Time for more debunking of pervasive mathematical myths. Quick, state the Brown representability theorem!

Here’s (roughly) the original version of the theorem that Brown proved:

Theorem. Let $ℋ$ denote the homotopy category of pointed connected CW complexes, and let $F:{ℋ}^{\mathrm{op}}\to {\mathrm{Set}}_{*}$ be a functor to pointed sets which takes coproducts to products, and homotopy pushouts to weak pullbacks (i.e. spans with the existence, but not the uniqueness, property of a pullback). Then $F$ is a representable functor.

(The restriction to CW complexes is, of course, equivalent to saying we invert weak homotopy equivalences among all spaces.) As a graduate student, it was a revelation to me to realize that Brown representability is closely related, at least in spirit, to the Adjoint Functor Theorem. In fact, although this isn’t always made explicit, an essential step in the usual proof of the (special, dual) AFT is the following:

Lemma. Let $𝒞$ be cocomplete, locally small, and well-copowered, with a small generating set, and let $F:{𝒞}^{\mathrm{op}}\to \mathrm{Set}$ be a functor that takes colimits in $𝒞$ to limits. Then $F$ is representable.

Clearly there is a family resemblance. But how does Brown’s theorem get away with such weaker assumptions on limits? The category $ℋ$ is certainly not cocomplete — it only has weak colimits — but we still get a strong representability theorem, not merely a “weak” one of some sort. The answer is that Brown uses a stronger generation property, as can be seen from the following abstract version of Brown’s original theorem (also due to Brown):

Theorem. Let $𝒦$ be a category with coproducts, weak pushouts, and weak sequential colimits, which admits a strongly generating set $𝒢$, closed under finite coproducts and weak pushouts, and such that for $X\in 𝒢$ the hom-functor $𝒦\left(X,-\right)$ takes the weak sequential colimits to actual colimits. Then if $F:{𝒦}^{\mathrm{op}}\to \mathrm{Set}$ takes coproducts to products and weak pushouts to weak pullbacks, it is representable.

Recall that $𝒢$ is a generating set if the hom-functors $𝒦\left(X,-\right)$ are jointly faithful, i.e. detect equality of parallel arrows, and a strongly generating set if these functors are moreover jointly conservative, i.e. detect invertibility of arrows. In the homotopy category of pointed connected spaces, the pointed spheres $\left\{{S}^{n}\mid n\ge 1\right\}$ are of course strongly generating, since by definition, mapping out of them detects homotopy groups.

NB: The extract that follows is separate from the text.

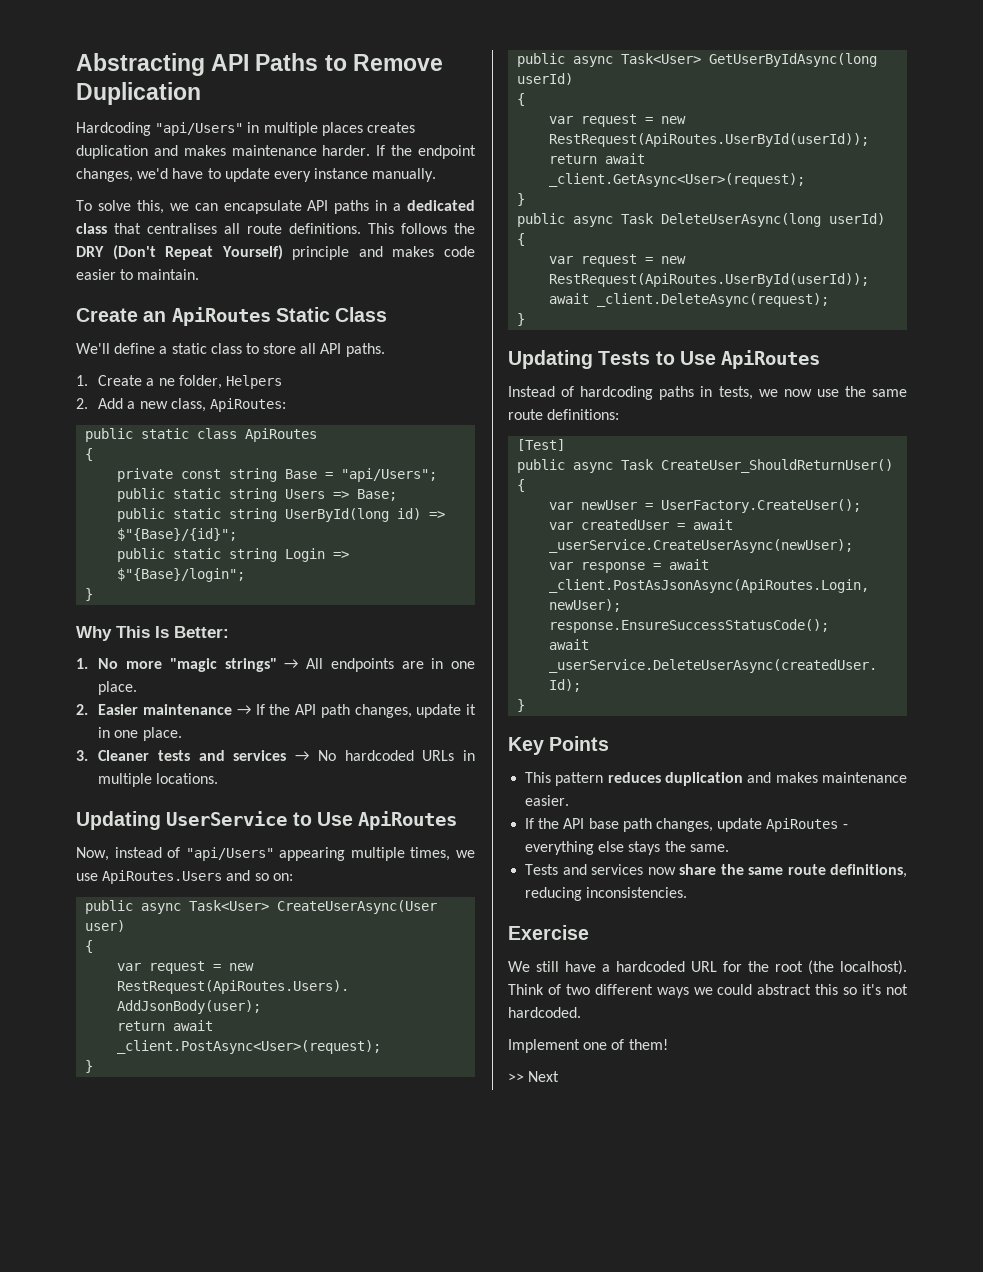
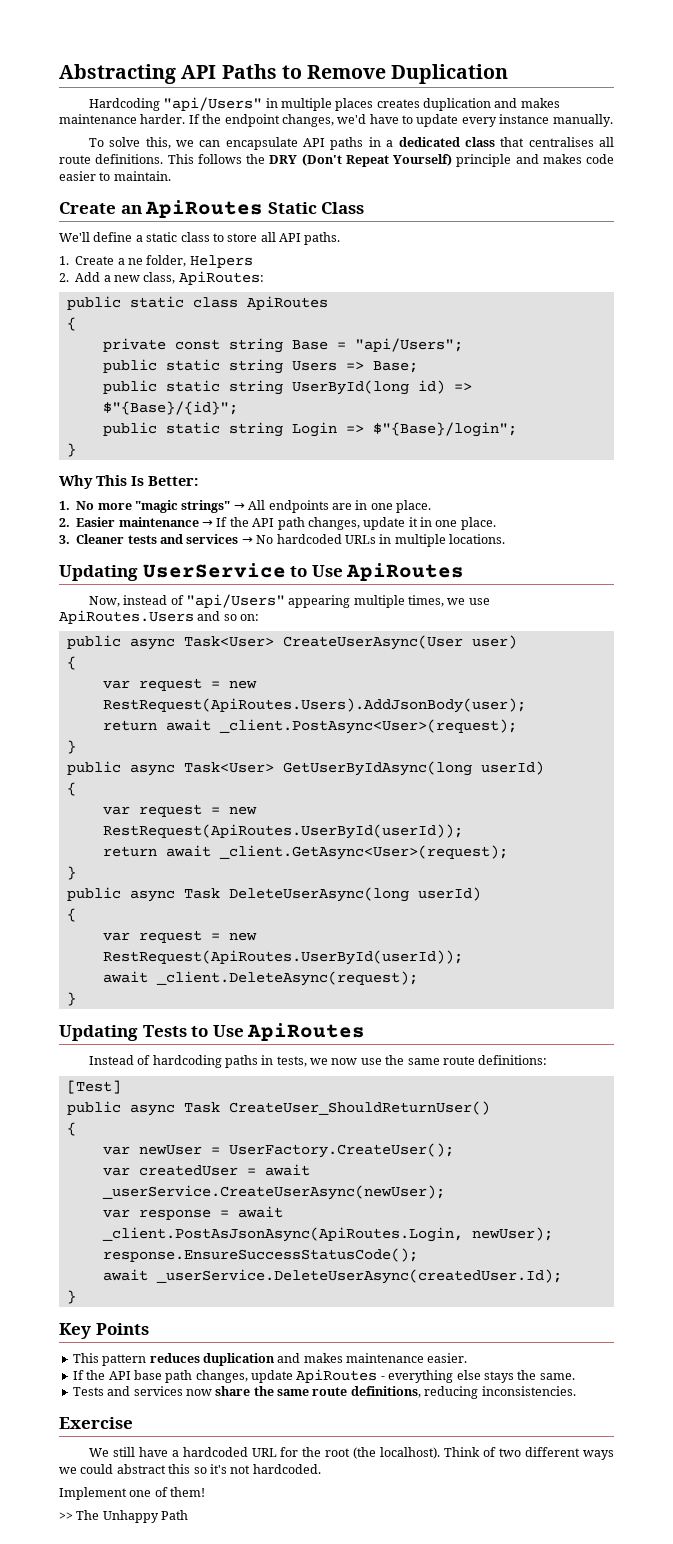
- >> Next
+ >> The Unhappy Path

Now in surprisingly many places, you may find Brown’s original representability theorem quoted without the adjective “connected”. You may even be tempted to conjecture that it should also still be true without the adjective “pointed”. However, there is no obvious strongly generating set in either of these cases! If we add ${S}^{0}$, then we can detect ${\pi }_{0}$-isomorphisms of pointed spaces, but the other pointed spheres only detect higher homotopy groups of the basepoint component. On the other hand, mapping out of something like $\left({S}^{n}{\right)}_{+}$ doesn’t detect homotopy groups of other components either, since in that case the loops are “free” rather than based — and the unpointed spheres ${S}^{n}$ have the same problem in the unpointed homotopy category.

(This should, of course, be contrasted with the fact that the $\left(\infty ,1\right)$-category of unpointed spaces does have a strong generator in the $\left(\infty ,1\right)$-categorical sense: namely, the point. Strong-generation is not preserved on passage to homotopy categories!)

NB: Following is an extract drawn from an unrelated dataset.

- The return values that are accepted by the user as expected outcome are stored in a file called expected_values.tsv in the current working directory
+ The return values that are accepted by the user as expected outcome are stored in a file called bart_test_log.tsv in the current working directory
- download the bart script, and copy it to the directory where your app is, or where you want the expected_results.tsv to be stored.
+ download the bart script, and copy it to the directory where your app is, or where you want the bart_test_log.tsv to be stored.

In fact, as pointed out recently on MO by Karol Szumiło (thanks Karol!), Brown representability for non-connected and unpointed spaces is false! This was proven back in 1993 by Peter Freyd and Alex Heller. Their construction begins with the group $G$ that is freely generated by an endo-homomorphism $\varphi :G\to G$ and an element $b\in G$ such that $\varphi \left(\varphi \left(x\right)\right)=b\cdot \varphi \left(x\right)\cdot {b}^{-1}$ for all $x\in G$.

(Aside: This is a slightly unusual sort of “free generation”. Exercise for homotopy type theorists in the audience: define this group $G$ as a higher inductive type.)

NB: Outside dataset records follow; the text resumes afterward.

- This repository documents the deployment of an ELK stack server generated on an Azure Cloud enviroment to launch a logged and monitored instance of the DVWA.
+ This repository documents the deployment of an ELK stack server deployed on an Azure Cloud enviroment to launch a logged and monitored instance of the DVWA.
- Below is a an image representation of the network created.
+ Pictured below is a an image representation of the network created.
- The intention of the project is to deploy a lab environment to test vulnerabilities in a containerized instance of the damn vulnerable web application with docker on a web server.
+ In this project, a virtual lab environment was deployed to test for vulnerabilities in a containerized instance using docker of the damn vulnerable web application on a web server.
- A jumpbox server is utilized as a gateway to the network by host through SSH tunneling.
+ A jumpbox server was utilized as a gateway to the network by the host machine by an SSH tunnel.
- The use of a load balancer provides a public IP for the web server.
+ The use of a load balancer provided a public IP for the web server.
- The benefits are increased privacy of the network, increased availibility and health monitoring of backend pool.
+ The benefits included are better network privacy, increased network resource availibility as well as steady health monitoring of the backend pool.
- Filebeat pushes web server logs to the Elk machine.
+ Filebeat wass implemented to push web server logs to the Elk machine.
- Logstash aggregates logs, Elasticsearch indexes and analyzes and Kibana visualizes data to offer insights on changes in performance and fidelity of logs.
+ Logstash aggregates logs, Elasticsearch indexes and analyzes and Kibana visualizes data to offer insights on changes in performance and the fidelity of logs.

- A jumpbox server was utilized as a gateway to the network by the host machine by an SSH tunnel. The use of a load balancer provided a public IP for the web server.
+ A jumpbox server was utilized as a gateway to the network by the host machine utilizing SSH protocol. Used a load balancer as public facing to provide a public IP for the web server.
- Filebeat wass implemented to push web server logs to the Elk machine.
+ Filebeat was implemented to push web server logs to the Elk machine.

Now $\varphi$ induces an endomorphism $B\varphi :BG\to BG$, and since free homotopies of continuous maps between classifying spaces of groups correspond to conjugations, $\varphi$ is idempotent in the homotopy category of unpointed spaces. Freyd and Heller proved that this idempotent does not split. (I have not attempted to understand their proof of this, but I find it believable.) Now, however, $\varphi$ induces an idempotent of the representable functor $\left[-,BG\right]$, which does split (since idempotents split in $\mathrm{Set}$); let $F$ be the splitting. Since $F$ is a retract of a representable, which takes (weak) colimits to (weak) limits, it does the same; but it is not itself representable because $\varphi$ does not split.

Finally, $B{\varphi }_{+}:B{G}_{+}\to B{G}_{+}$ gives a similar counterexample in pointed, non-connected spaces.

Now the original, and probably still most common, use of the Brown representability theorem is to produce spectra which represent cohomology theories. In that case, the suspension axiom ${H}^{n}\left(X\right)\cong {H}^{n+1}\left(\Sigma X\right)$ (for reduced cohomology) means that the whole thing is determined by its behavior on pointed connected spaces (since $\Sigma X$ is connected), so this is not a problem. There are also different tricks that appear to work for any single functor as long as it lands in (abelian) groups rather than sets. Note also that the collection of spheres $\left\{{S}^{n}\mid n\in ℤ\right\}$ is strongly generating in the category of all spectra. But outside of those domains, Brown representability is subtler than I used to think.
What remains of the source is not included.